Problem statement -
Filter by the string "species": return the lines of the material that contain it.

Data for review -
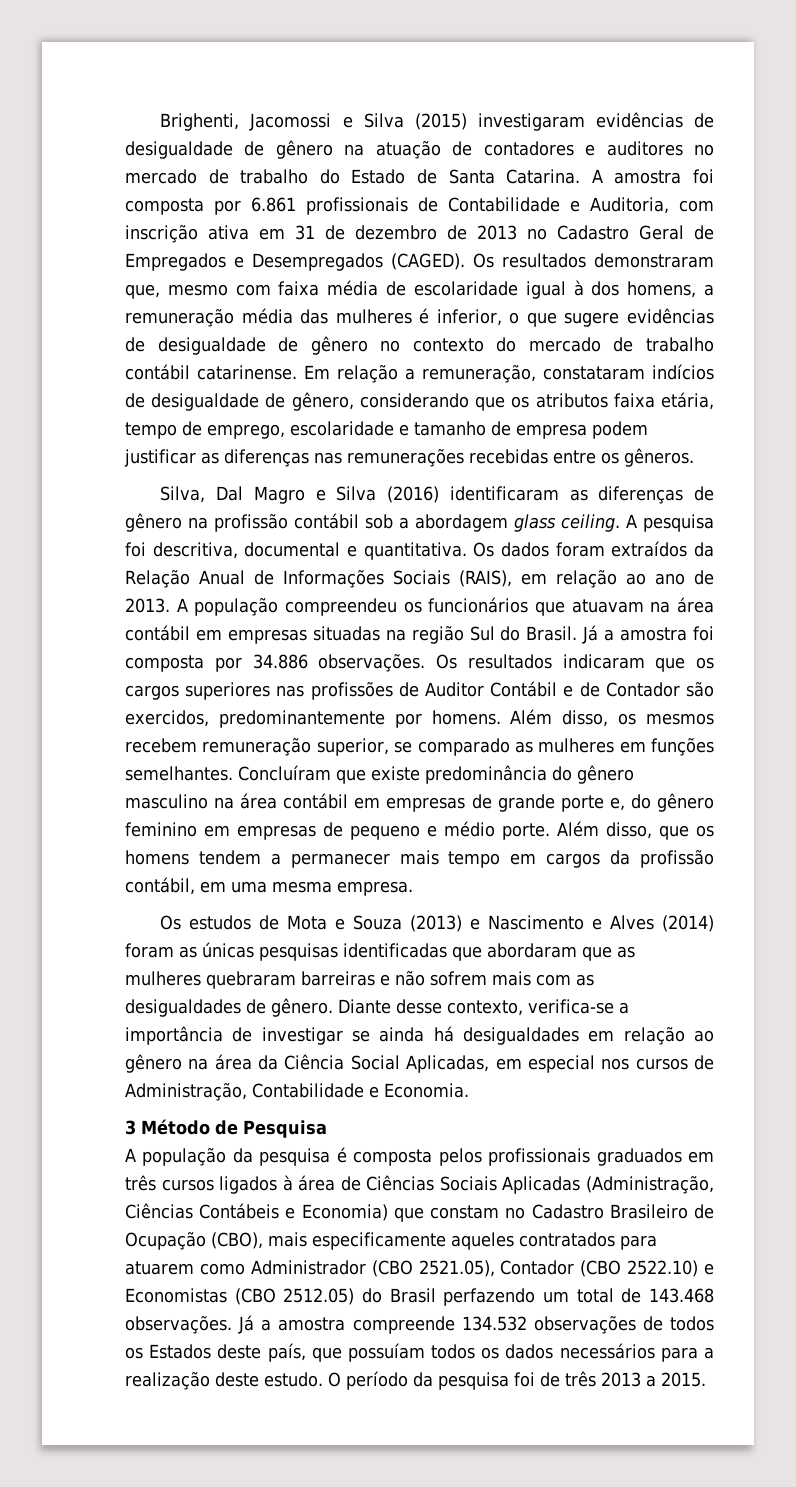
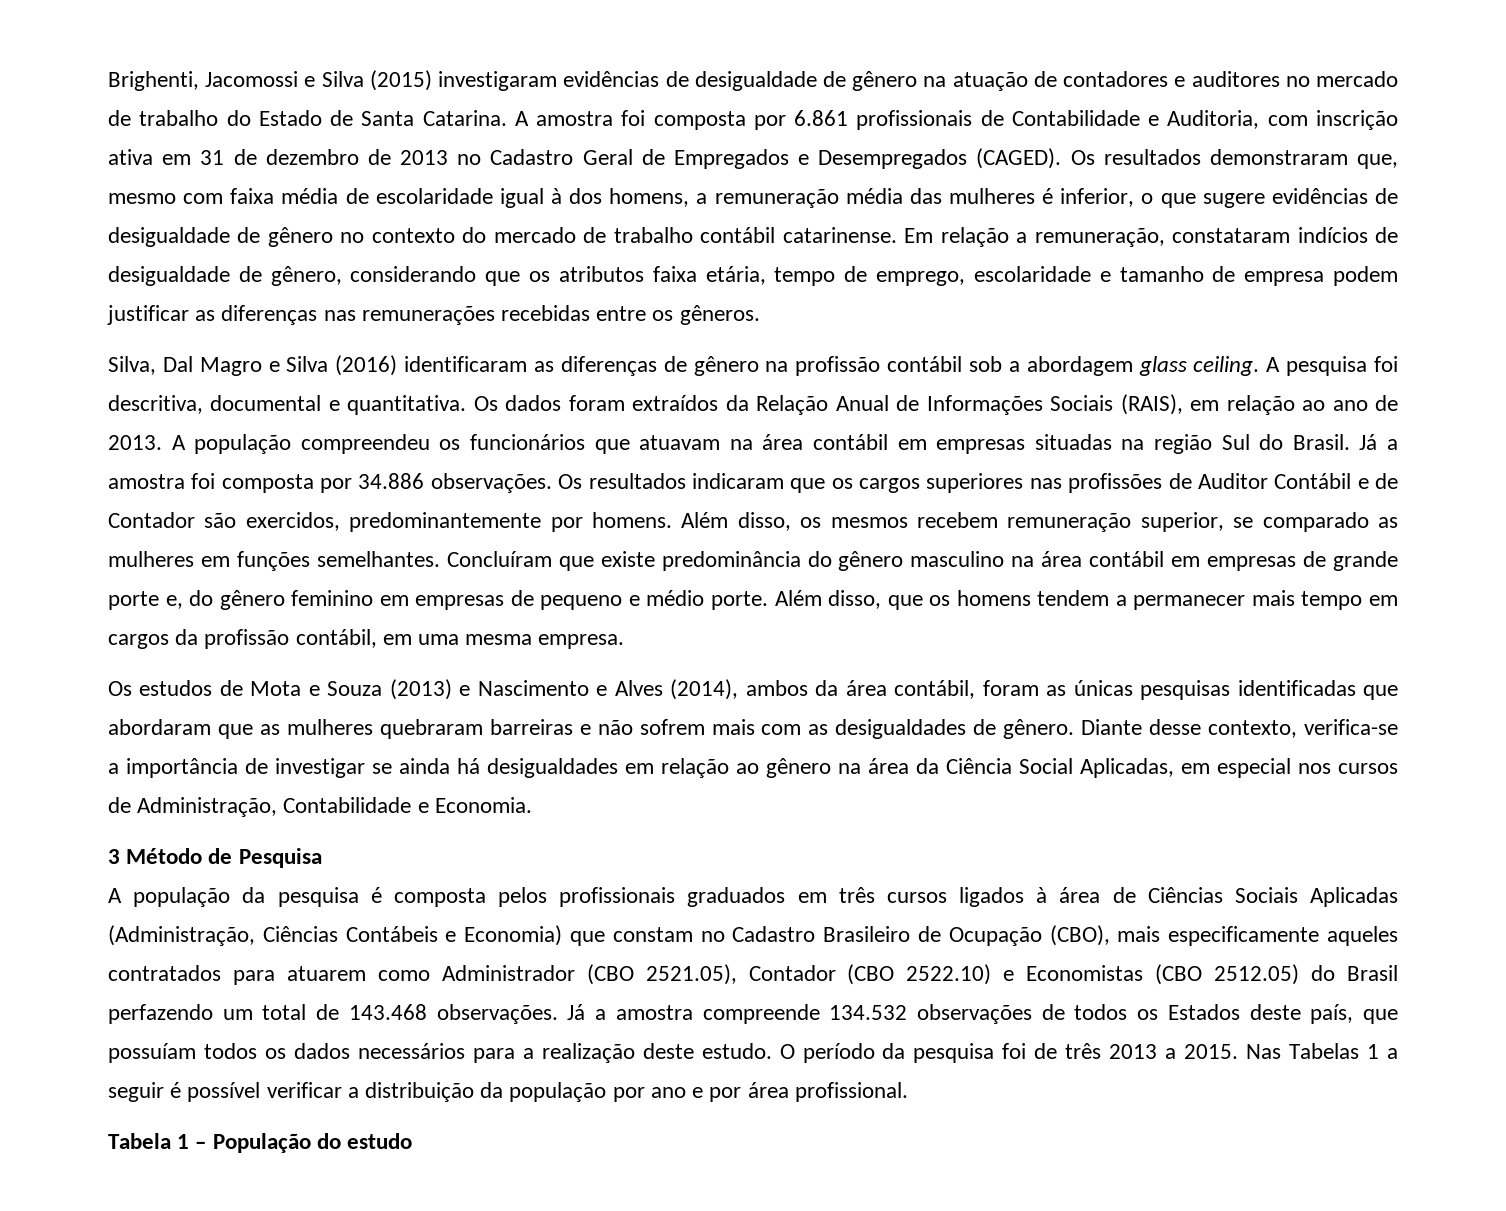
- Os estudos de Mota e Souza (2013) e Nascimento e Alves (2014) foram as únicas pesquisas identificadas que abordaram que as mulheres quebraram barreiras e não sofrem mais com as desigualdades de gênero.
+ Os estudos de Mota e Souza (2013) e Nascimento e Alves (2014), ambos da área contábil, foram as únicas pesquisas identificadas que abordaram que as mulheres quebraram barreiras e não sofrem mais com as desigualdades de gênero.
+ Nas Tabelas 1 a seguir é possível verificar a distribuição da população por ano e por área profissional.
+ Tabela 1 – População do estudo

--

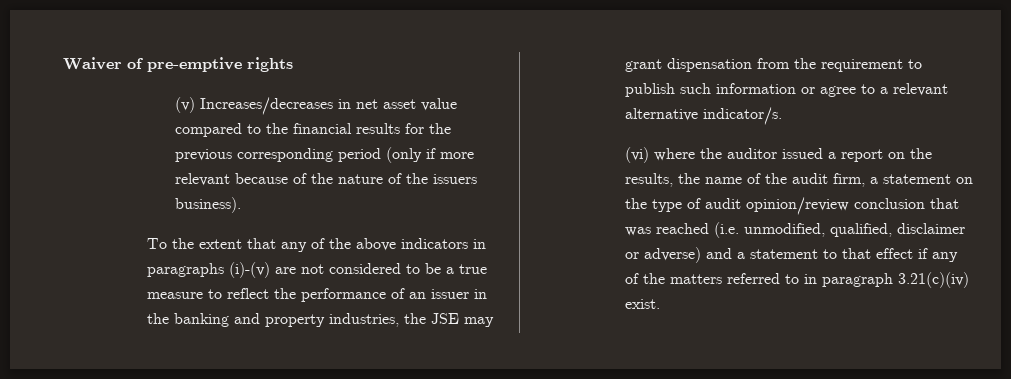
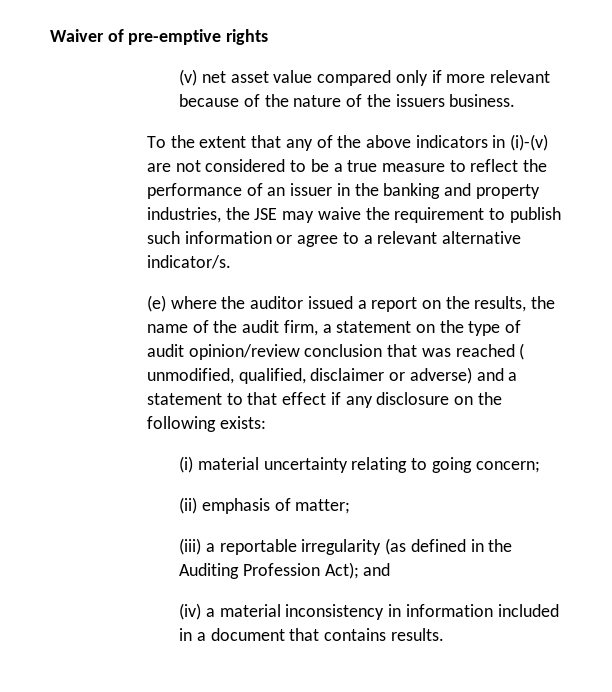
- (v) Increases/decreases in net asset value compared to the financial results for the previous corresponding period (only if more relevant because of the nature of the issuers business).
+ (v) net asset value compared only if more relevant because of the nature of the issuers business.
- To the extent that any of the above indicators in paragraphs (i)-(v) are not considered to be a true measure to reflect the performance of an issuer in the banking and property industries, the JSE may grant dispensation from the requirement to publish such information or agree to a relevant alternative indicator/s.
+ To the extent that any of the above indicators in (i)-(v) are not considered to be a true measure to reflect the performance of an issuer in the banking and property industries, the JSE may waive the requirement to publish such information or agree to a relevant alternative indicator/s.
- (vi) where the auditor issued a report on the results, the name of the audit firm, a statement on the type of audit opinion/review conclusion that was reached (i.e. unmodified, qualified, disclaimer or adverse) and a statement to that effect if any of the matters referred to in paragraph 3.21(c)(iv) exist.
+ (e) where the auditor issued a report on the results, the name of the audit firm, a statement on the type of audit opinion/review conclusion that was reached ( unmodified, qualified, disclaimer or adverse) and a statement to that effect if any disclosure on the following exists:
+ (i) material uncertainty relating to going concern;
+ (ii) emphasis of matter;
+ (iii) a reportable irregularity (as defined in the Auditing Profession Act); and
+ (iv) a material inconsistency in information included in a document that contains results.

--

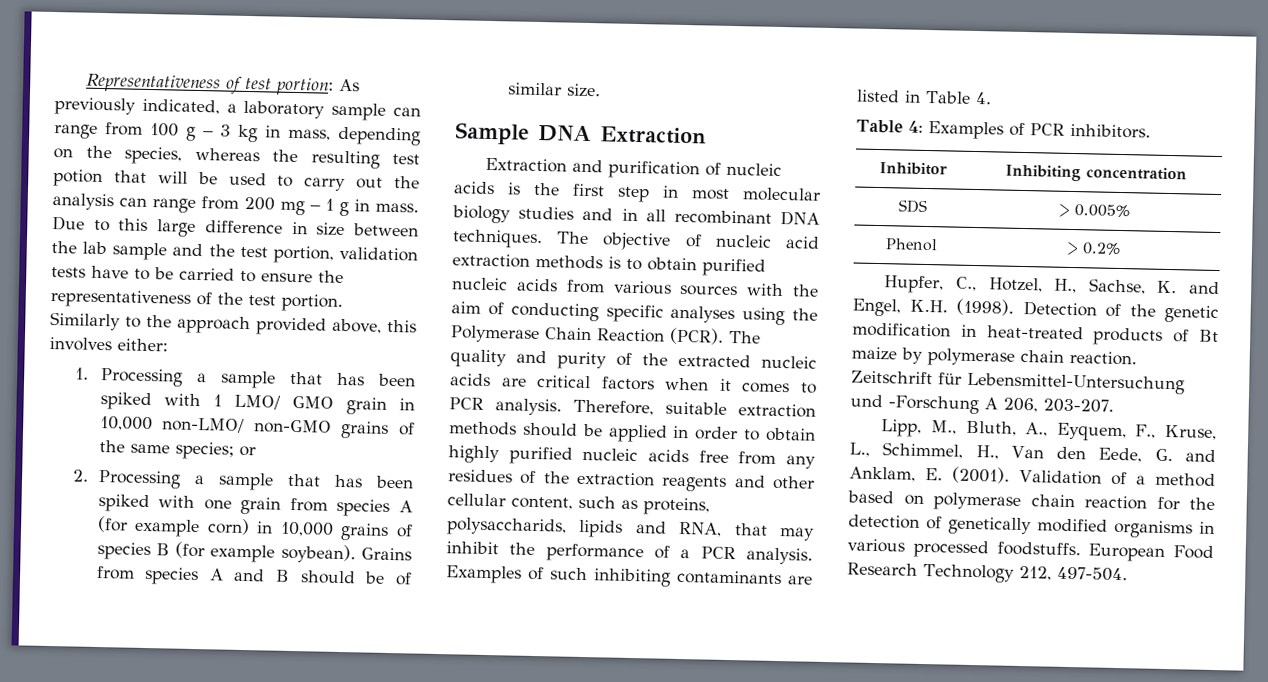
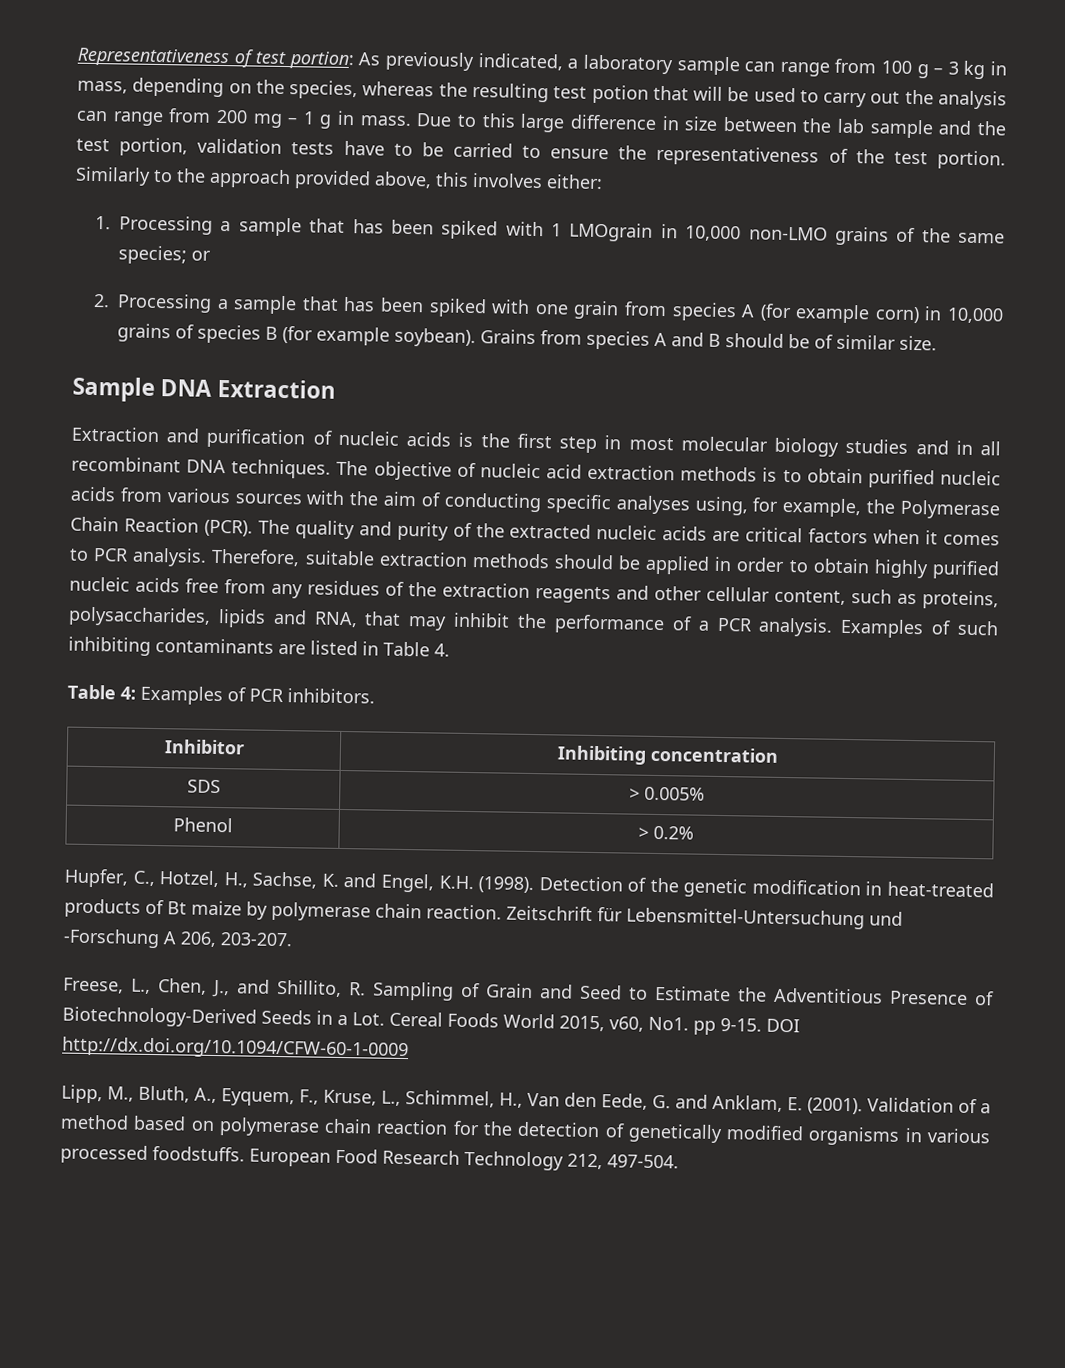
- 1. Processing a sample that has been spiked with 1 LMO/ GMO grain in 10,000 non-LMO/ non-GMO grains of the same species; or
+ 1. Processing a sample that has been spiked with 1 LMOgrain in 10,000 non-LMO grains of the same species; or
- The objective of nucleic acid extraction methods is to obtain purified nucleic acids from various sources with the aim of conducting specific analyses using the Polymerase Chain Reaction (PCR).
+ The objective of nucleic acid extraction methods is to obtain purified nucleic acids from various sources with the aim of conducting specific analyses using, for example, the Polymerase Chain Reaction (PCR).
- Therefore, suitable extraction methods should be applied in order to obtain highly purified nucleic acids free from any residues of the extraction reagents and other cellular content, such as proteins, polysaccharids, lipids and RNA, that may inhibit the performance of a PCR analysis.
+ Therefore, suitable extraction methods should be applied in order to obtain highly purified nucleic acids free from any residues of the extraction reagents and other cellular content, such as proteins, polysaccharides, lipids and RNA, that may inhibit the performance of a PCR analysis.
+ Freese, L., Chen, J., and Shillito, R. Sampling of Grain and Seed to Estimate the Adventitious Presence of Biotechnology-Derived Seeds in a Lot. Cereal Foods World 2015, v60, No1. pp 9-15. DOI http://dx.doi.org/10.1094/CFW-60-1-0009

Task response -
- 1. Processing a sample that has been spiked with 1 LMO/ GMO grain in 10,000 non-LMO/ non-GMO grains of the same species; or
+ 1. Processing a sample that has been spiked with 1 LMOgrain in 10,000 non-LMO grains of the same species; or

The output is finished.